Web page revision data
-------

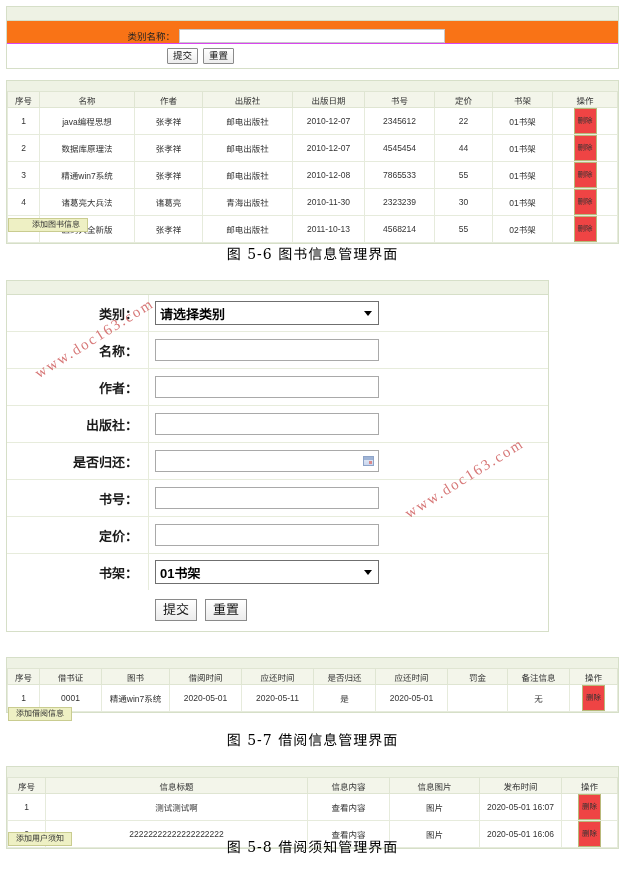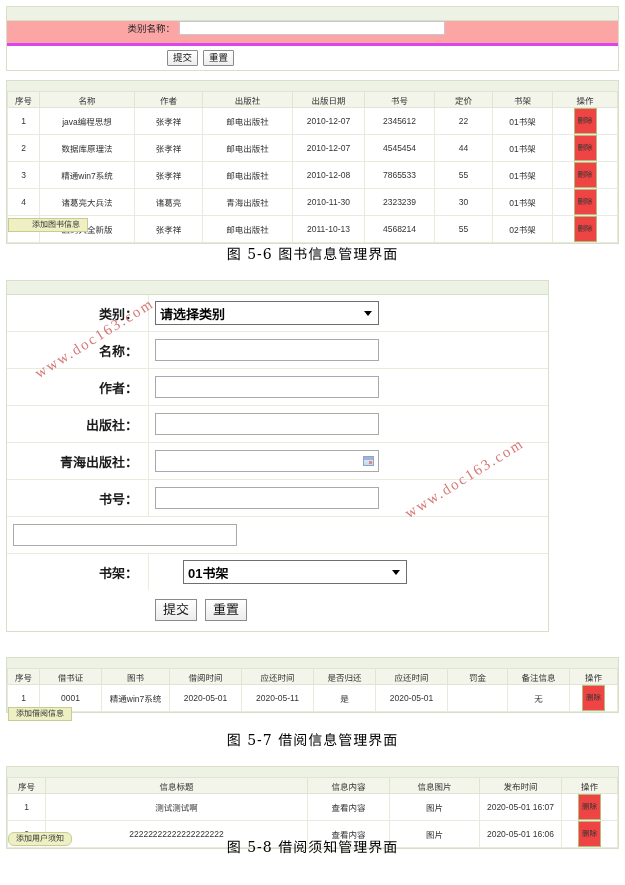--- a/index.html
+++ b/index.html
@@ -32,24 +32,24 @@
 
   
   #search-panel {
     position: absolute;
     left: 6px;
     top: 6px;
     width: 613px;
   }
   .search-row {
     display: flex;
-    align-items: flex-start;
-    border-bottom: 3px solid #d946ef;
+    align-items: flex-end;
+    border-bottom: 1px solid #d946ef;
     height: 22px;
-    background: #fca5a5;
+    background: #f97316;
   }
   .search-label {
     width: 168px;
     text-align: right;
     padding-right: 4px;
     font-size: 9.5px;
     color: #222;
     font-weight: normal;
   }
   .search-input {
@@ -169,21 +169,21 @@
     width: 543px;
     height: 352px;
   }
   .form-row {
     display: flex;
     align-items: center;
     height: 36px;
     border-bottom: 1px solid #e7ecdc;
     background: #ffffff;
   }
-  .form-row:last-child { border-bottom: none; gap: 28px; }
+  .form-row:last-child { border-bottom: none; }
   .form-label {
     width: 142px;
     text-align: right;
     padding-right: 10px;
     font-size: 13px;
     font-weight: bold;
     color: #1a1a1a;
     border-right: 1px solid #e7ecdc;
     box-sizing: border-box;
     height: 100%;
@@ -418,35 +418,36 @@
           <input type="text" class="txt" style="">
         </div>
       </div>
       <div class="form-row">
         <div class="form-label">出版社：</div>
         <div class="form-field">
           <input type="text" class="txt" style="">
         </div>
       </div>
       <div class="form-row">
-        <div class="form-label">青海出版社：</div>
+        <div class="form-label">是否归还：</div>
         <div class="form-field">
           <div class="date-wrap">
             <input type="text" class="txt" style="">
             <span class="cal-icon"></span>
           </div>
         </div>
       </div>
       <div class="form-row">
         <div class="form-label">书号：</div>
         <div class="form-field">
           <input type="text" class="txt" style="">
         </div>
       </div>
       <div class="form-row">
+        <div class="form-label">定价：</div>
         <div class="form-field">
           <input type="text" class="txt" style="">
         </div>
       </div>
       <div class="form-row">
         <div class="form-label">书架：</div>
         <div class="form-field">
           <div class="sel">
             <span>01书架</span>
             <span class="arrow"></span>
@@ -546,15 +547,15 @@
           <td>2</td>
           <td>22222222222222222222</td>
           <td>查看内容</td>
           <td>图片</td>
           <td>2020-05-01 16:06</td>
           <td><span class="btn-del">删除</span></td>
         </tr>
       </tbody>
   </table>
 </div>
-<button class="btn-add" id="add-notice-btn" style="left:8px; top:832px;border-radius:6px;">添加用户须知</button>
+<button class="btn-add" id="add-notice-btn" style="left:8px; top:832px;">添加用户须知</button>
 
 <div class="caption" style="top:836px;">图 5-8 借阅须知管理界面</div>
 
 </body></html>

-------

Leave out the pictures and print every line of the data exactly.

** RESPONSE **
--- a/index.html
+++ b/index.html
@@ -32,24 +32,24 @@
 
   
   #search-panel {
     position: absolute;
     left: 6px;
     top: 6px;
     width: 613px;
   }
   .search-row {
     display: flex;
-    align-items: flex-start;
-    border-bottom: 3px solid #d946ef;
+    align-items: flex-end;
+    border-bottom: 1px solid #d946ef;
     height: 22px;
-    background: #fca5a5;
+    background: #f97316;
   }
   .search-label {
     width: 168px;
     text-align: right;
     padding-right: 4px;
     font-size: 9.5px;
     color: #222;
     font-weight: normal;
   }
   .search-input {
@@ -169,21 +169,21 @@
     width: 543px;
     height: 352px;
   }
   .form-row {
     display: flex;
     align-items: center;
     height: 36px;
     border-bottom: 1px solid #e7ecdc;
     background: #ffffff;
   }
-  .form-row:last-child { border-bottom: none; gap: 28px; }
+  .form-row:last-child { border-bottom: none; }
   .form-label {
     width: 142px;
     text-align: right;
     padding-right: 10px;
     font-size: 13px;
     font-weight: bold;
     color: #1a1a1a;
     border-right: 1px solid #e7ecdc;
     box-sizing: border-box;
     height: 100%;
@@ -418,35 +418,36 @@
           <input type="text" class="txt" style="">
         </div>
       </div>
       <div class="form-row">
         <div class="form-label">出版社：</div>
         <div class="form-field">
           <input type="text" class="txt" style="">
         </div>
       </div>
       <div class="form-row">
-        <div class="form-label">青海出版社：</div>
+        <div class="form-label">是否归还：</div>
         <div class="form-field">
           <div class="date-wrap">
             <input type="text" class="txt" style="">
             <span class="cal-icon"></span>
           </div>
         </div>
       </div>
       <div class="form-row">
         <div class="form-label">书号：</div>
         <div class="form-field">
           <input type="text" class="txt" style="">
         </div>
       </div>
       <div class="form-row">
+        <div class="form-label">定价：</div>
         <div class="form-field">
           <input type="text" class="txt" style="">
         </div>
       </div>
       <div class="form-row">
         <div class="form-label">书架：</div>
         <div class="form-field">
           <div class="sel">
             <span>01书架</span>
             <span class="arrow"></span>
@@ -546,15 +547,15 @@
           <td>2</td>
           <td>22222222222222222222</td>
           <td>查看内容</td>
           <td>图片</td>
           <td>2020-05-01 16:06</td>
           <td><span class="btn-del">删除</span></td>
         </tr>
       </tbody>
   </table>
 </div>
-<button class="btn-add" id="add-notice-btn" style="left:8px; top:832px;border-radius:6px;">添加用户须知</button>
+<button class="btn-add" id="add-notice-btn" style="left:8px; top:832px;">添加用户须知</button>
 
 <div class="caption" style="top:836px;">图 5-8 借阅须知管理界面</div>
 
 </body></html>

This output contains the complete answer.